Black c. Alharayeri, 2015 QCCA 1350

M. Alharayeri a intenté contre M. Black et M. Wilson un recours en vertu de l’article 241 LCSA. La Cour supérieure les a condamnés à lui verser un dédommagement de 648 310 $. MM. Black et Wilson appellent de la décision. M. Alharayeri, par appel incident, demande que ce montant soit porté à 1 932 698 $.

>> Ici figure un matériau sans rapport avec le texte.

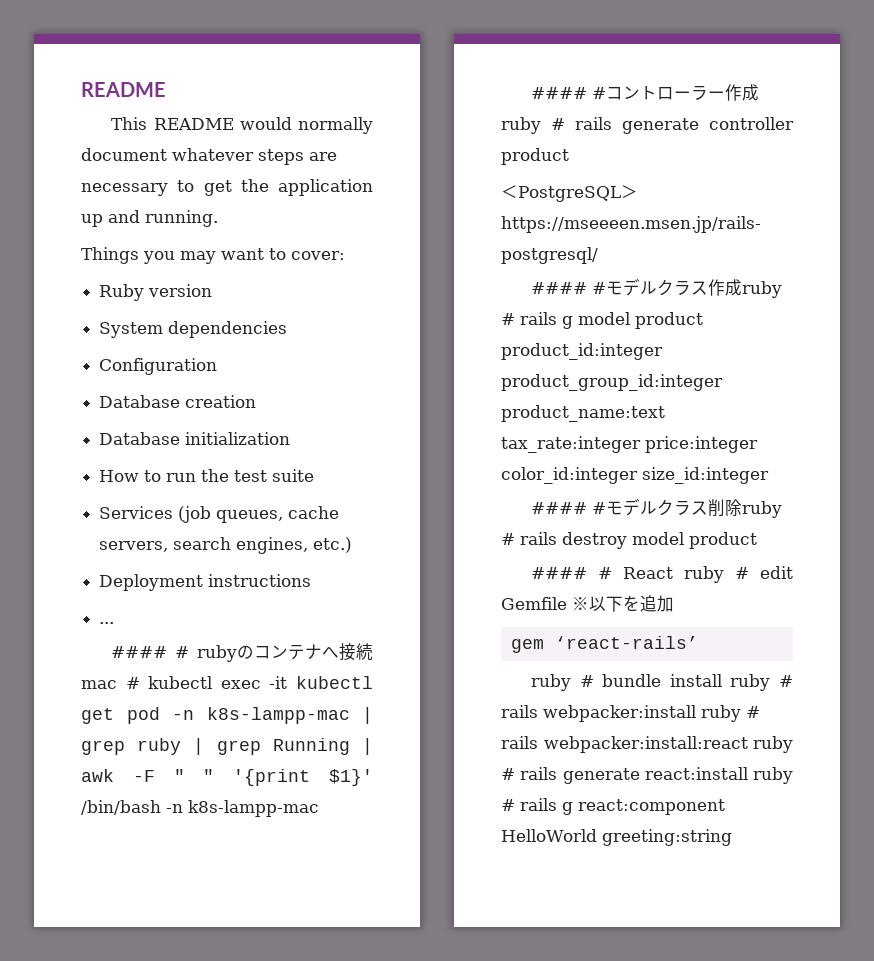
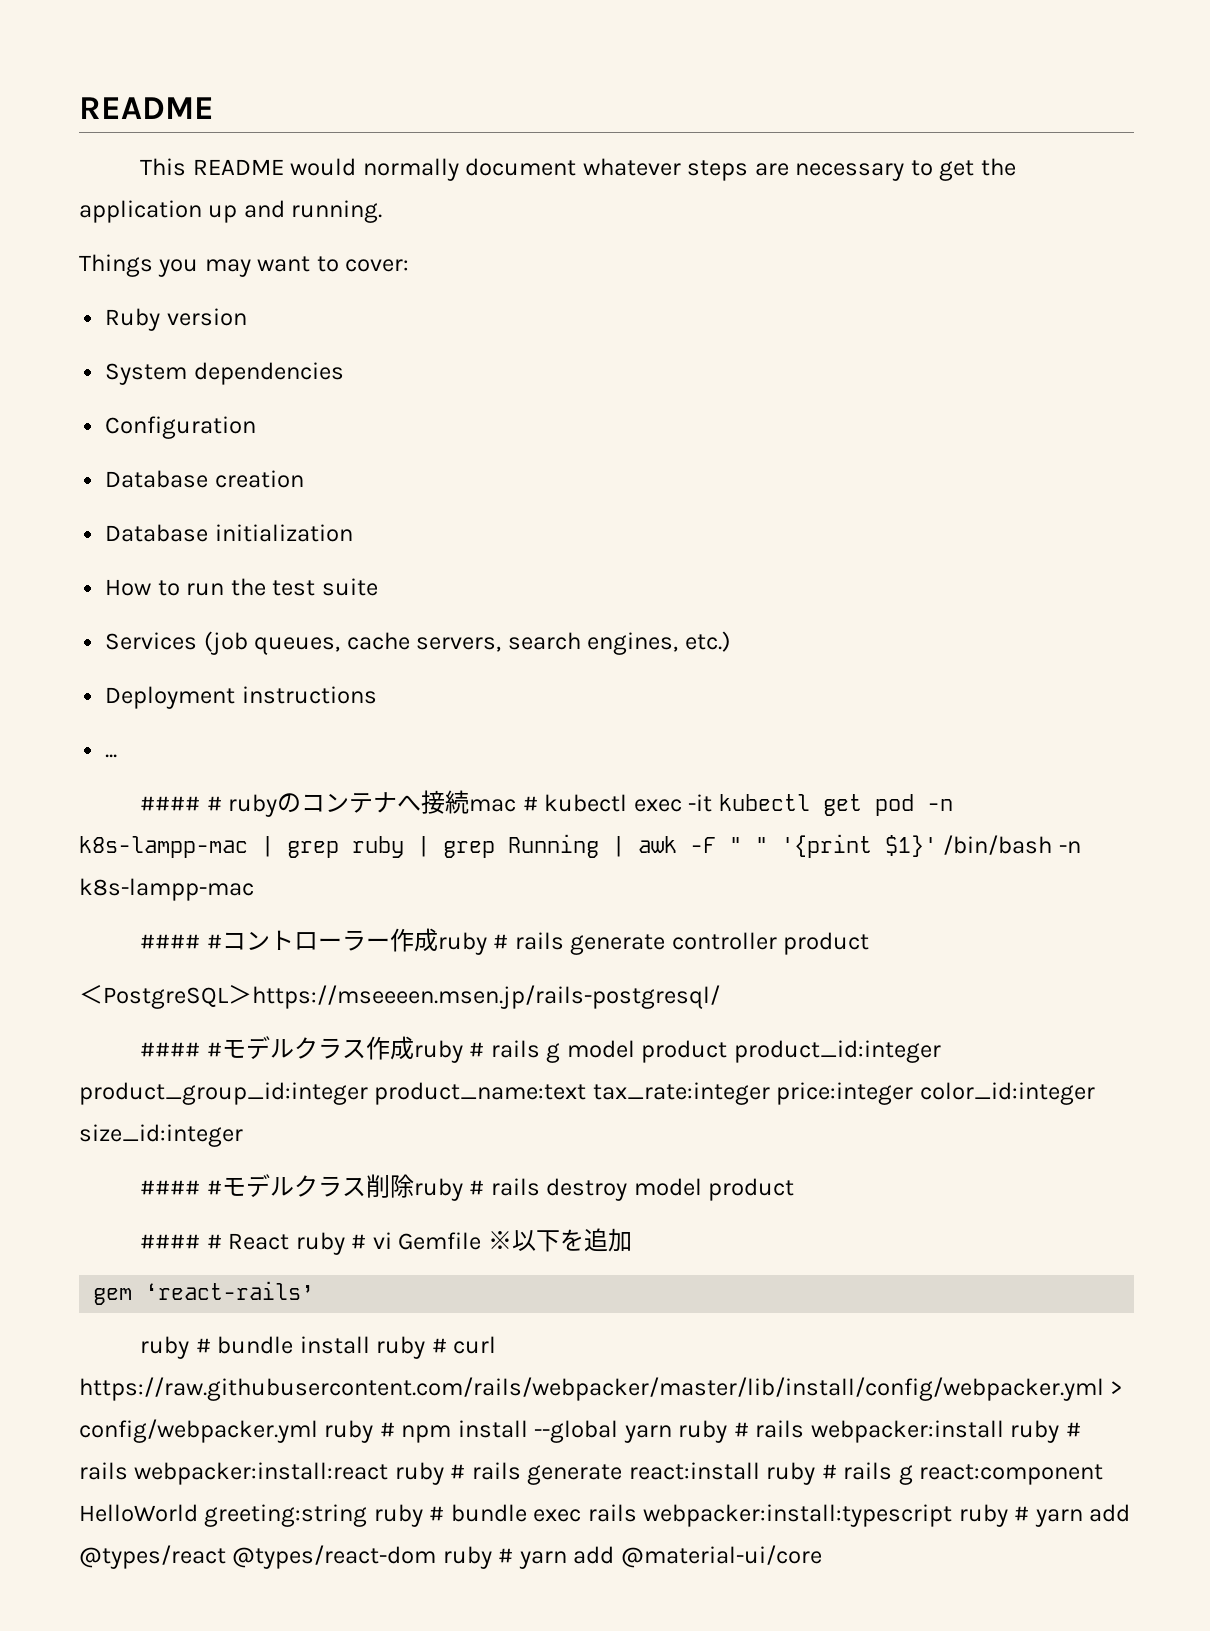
[760,566,793,579] edit -> [372,1232,392,1249] vi
(793, 681) none -> [453,1336,497,1354] [79,1377,1124,1401] [79,1419,749,1443] curl https://raw.githubusercontent.com/rails/webpacker/master/lib/install/config/webpacker.yml > config/webpacker.yml ruby # npm install --global yarn ruby #
(732, 837) none -> [373,1504,1131,1527] [79,1545,822,1569] ruby # bundle exec rails webpacker:install:typescript ruby # yarn add @types/react @types/react-dom ruby # yarn add @material-ui/core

Les trois personnes étaient actionnaires de Wi2Wi Corporation, une société créée dans le but de développer et de commercialiser une nouvelle carte à micropuce. En 2007, M. Alharayeri entame des pourparlers avec Mitec Telecom inc. pour lui vendre ses actions. Il reproche à ses coactionnaires d’avoir fait abusivement obstacle au transfert de ses actions à Mitec. De plus, M. Alharayeri possédait des actions privilégiées convertibles en actions ordinaires. Il reproche à ses coactionnaires d’avoir omis de procéder à ces conversions. Il leur reproche également d’avoir dilué le poids relatif de ses actions ordinaires en procédant à un placement privé.


Le juge de première instance a conclu que les attentes raisonnables de M. Alharayeri quant à la conversion de ses actions ont été trahies d’une manière qui l’a injustement préjudicié. La Cour d’appel confirme la décision. Quant à l’appel incident, le tribunal indique que l’évaluation d’un préjudice pécuniaire est avant tout une question de fait. Le dossier ne contenait aucune expertise sur la valeur des actions. L’évaluation faite par le juge de première instance est rationnelle et appuyée sur la preuve.